::: DATASET RECORDS :::

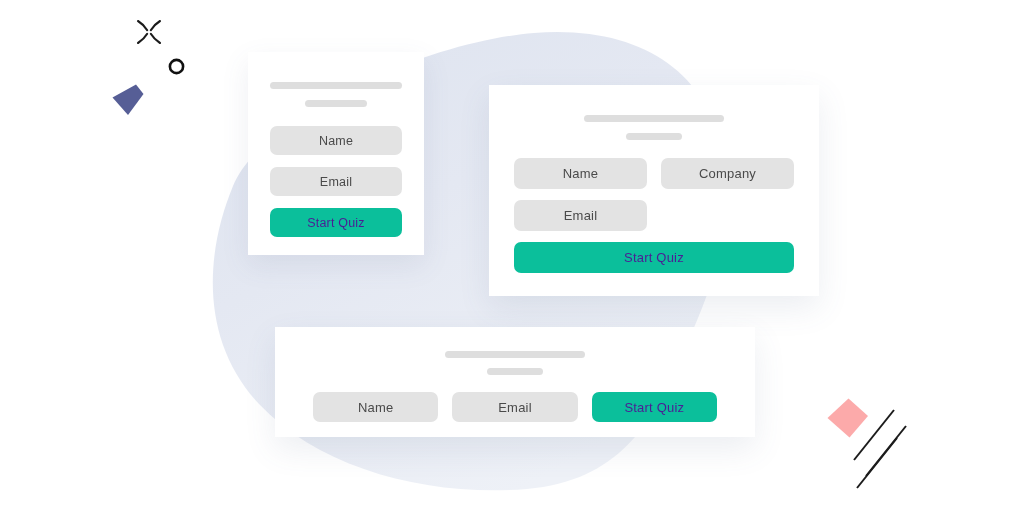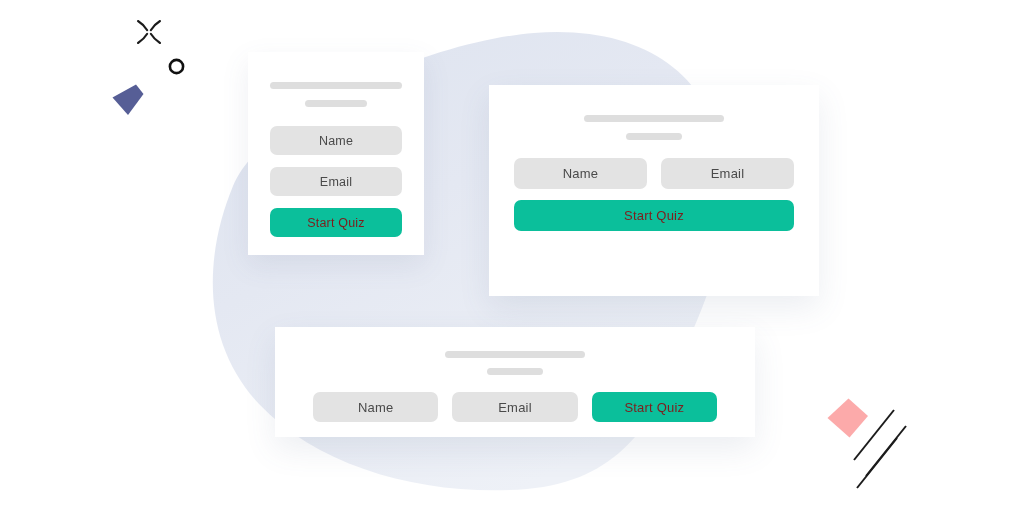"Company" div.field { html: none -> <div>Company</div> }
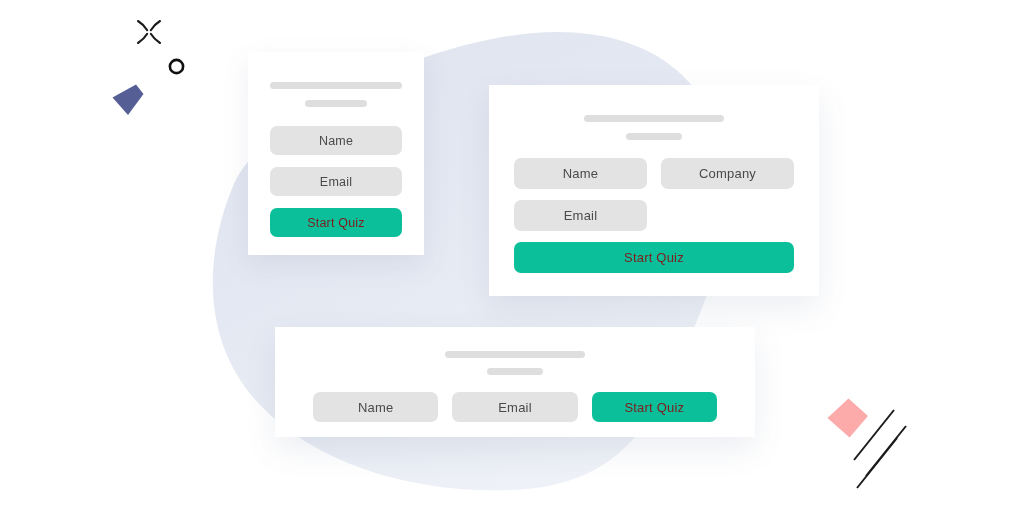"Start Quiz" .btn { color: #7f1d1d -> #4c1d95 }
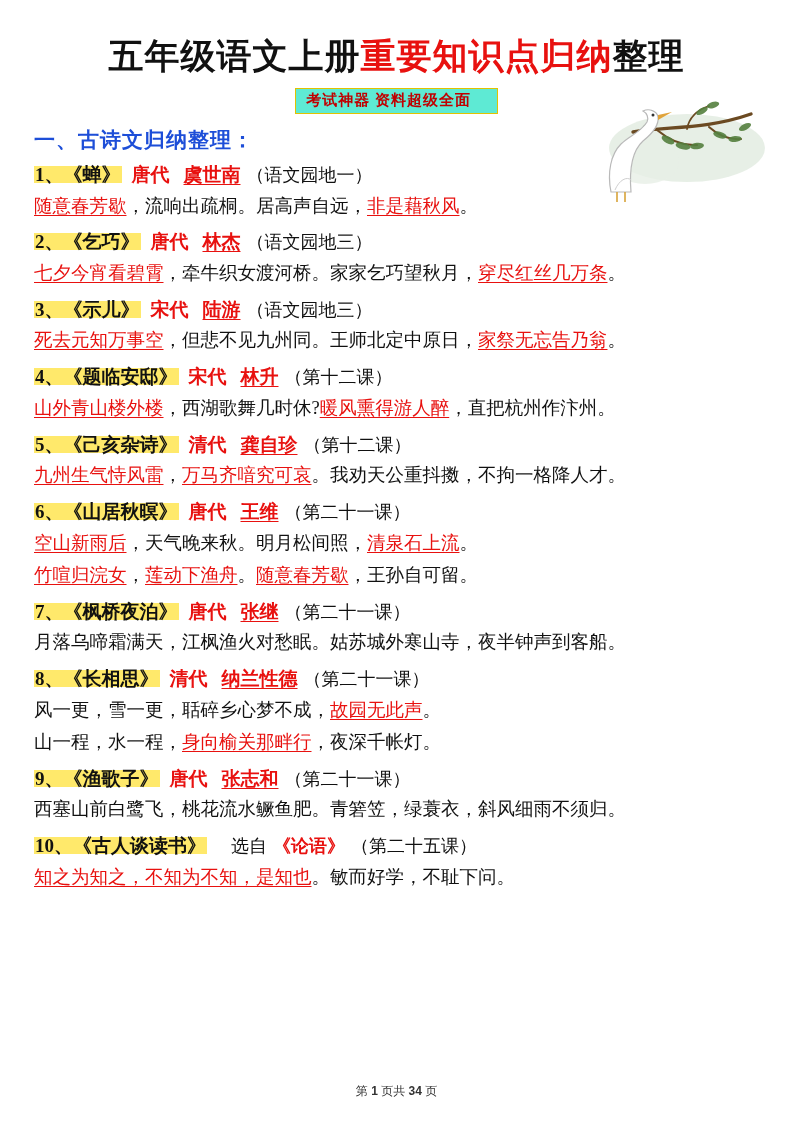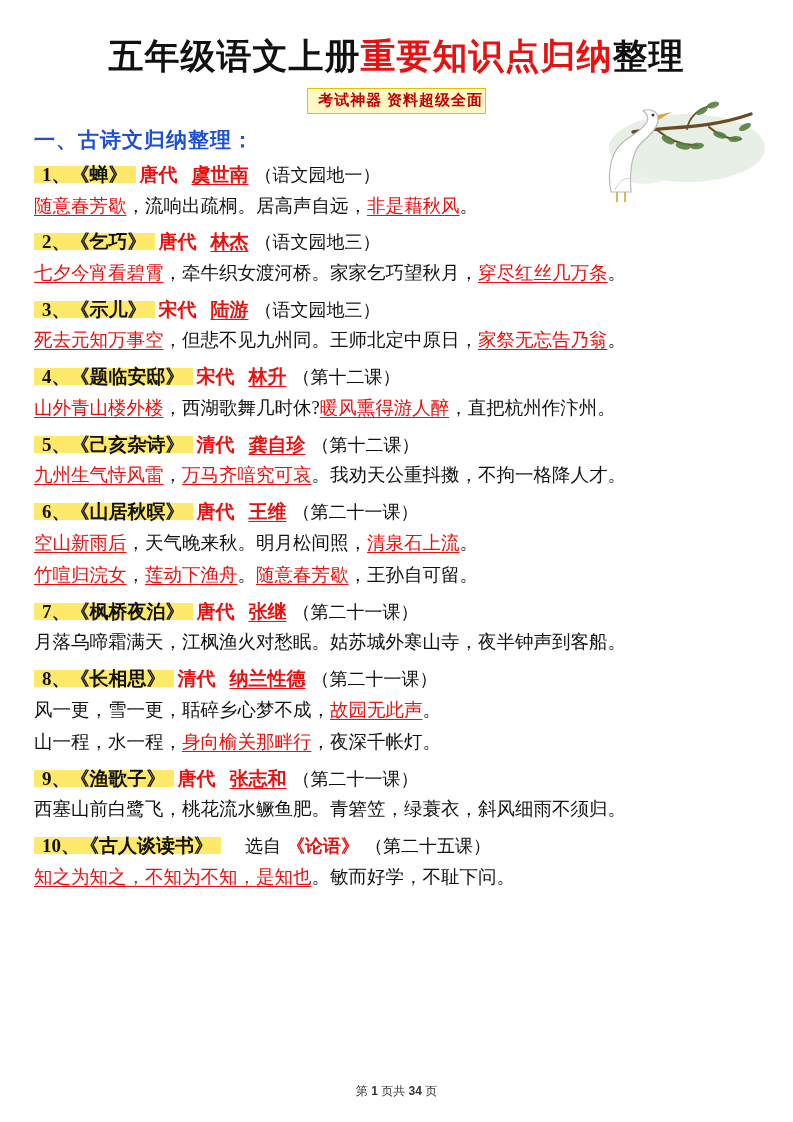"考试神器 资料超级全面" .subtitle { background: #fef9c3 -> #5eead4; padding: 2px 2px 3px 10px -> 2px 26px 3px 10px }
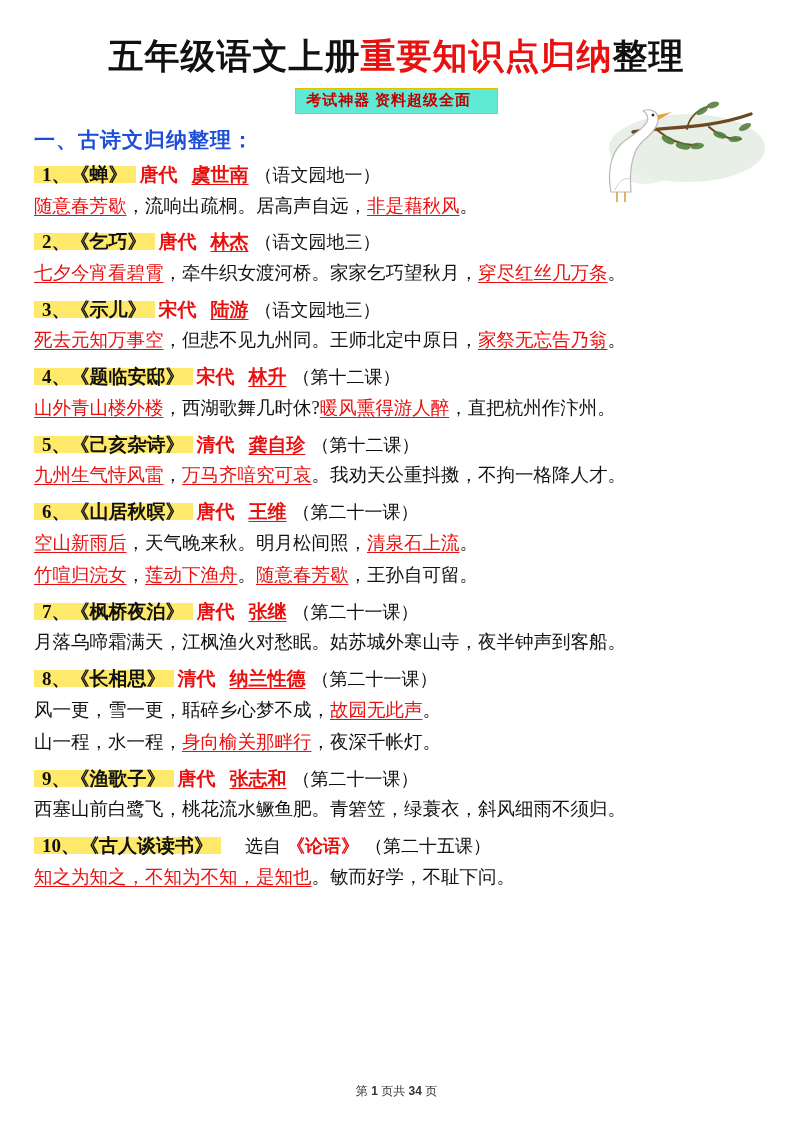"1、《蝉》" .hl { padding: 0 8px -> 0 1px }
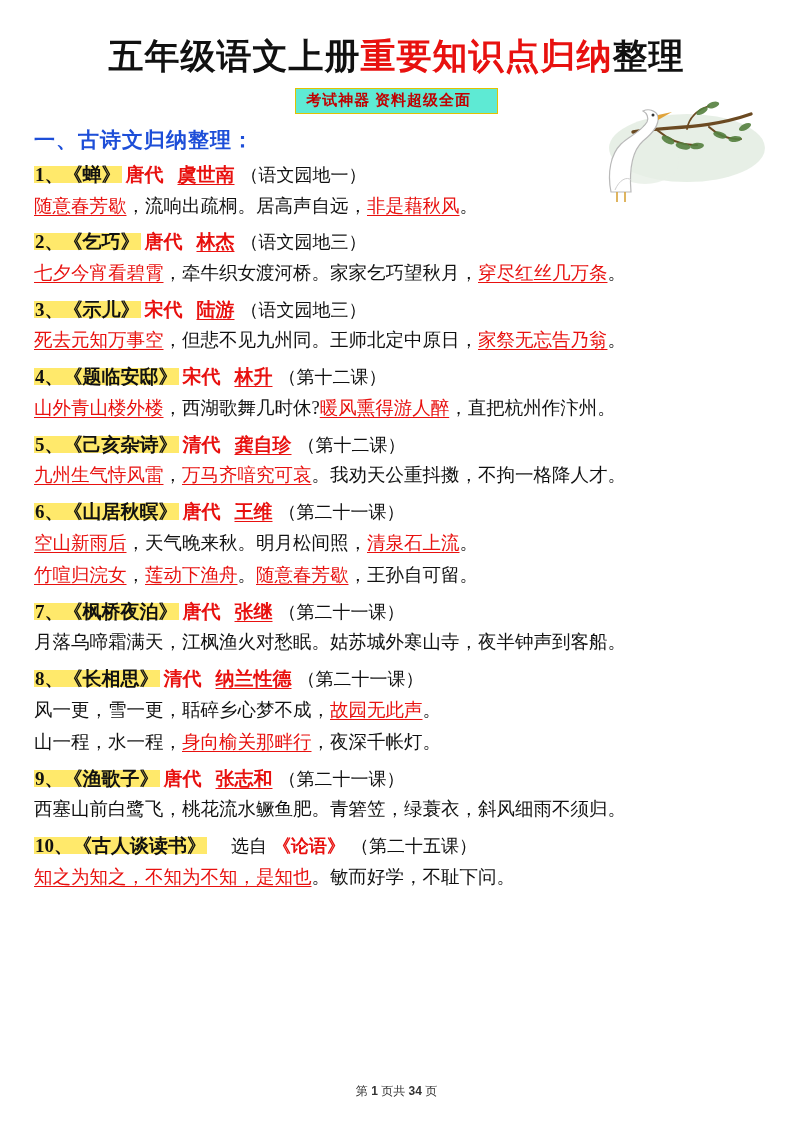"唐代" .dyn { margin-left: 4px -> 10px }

:::

§ **WHAT IS REQUIRED**:
The copy you write out must match the entries word for word, minus their pictures.

§ **EXPECTED ANSWER**:
"Company" div.field { html: none -> <div>Company</div> }
"Start Quiz" .btn { color: #7f1d1d -> #4c1d95 }
"考试神器 资料超级全面" .subtitle { background: #fef9c3 -> #5eead4; padding: 2px 2px 3px 10px -> 2px 26px 3px 10px }
"1、《蝉》" .hl { padding: 0 8px -> 0 1px }
"唐代" .dyn { margin-left: 4px -> 10px }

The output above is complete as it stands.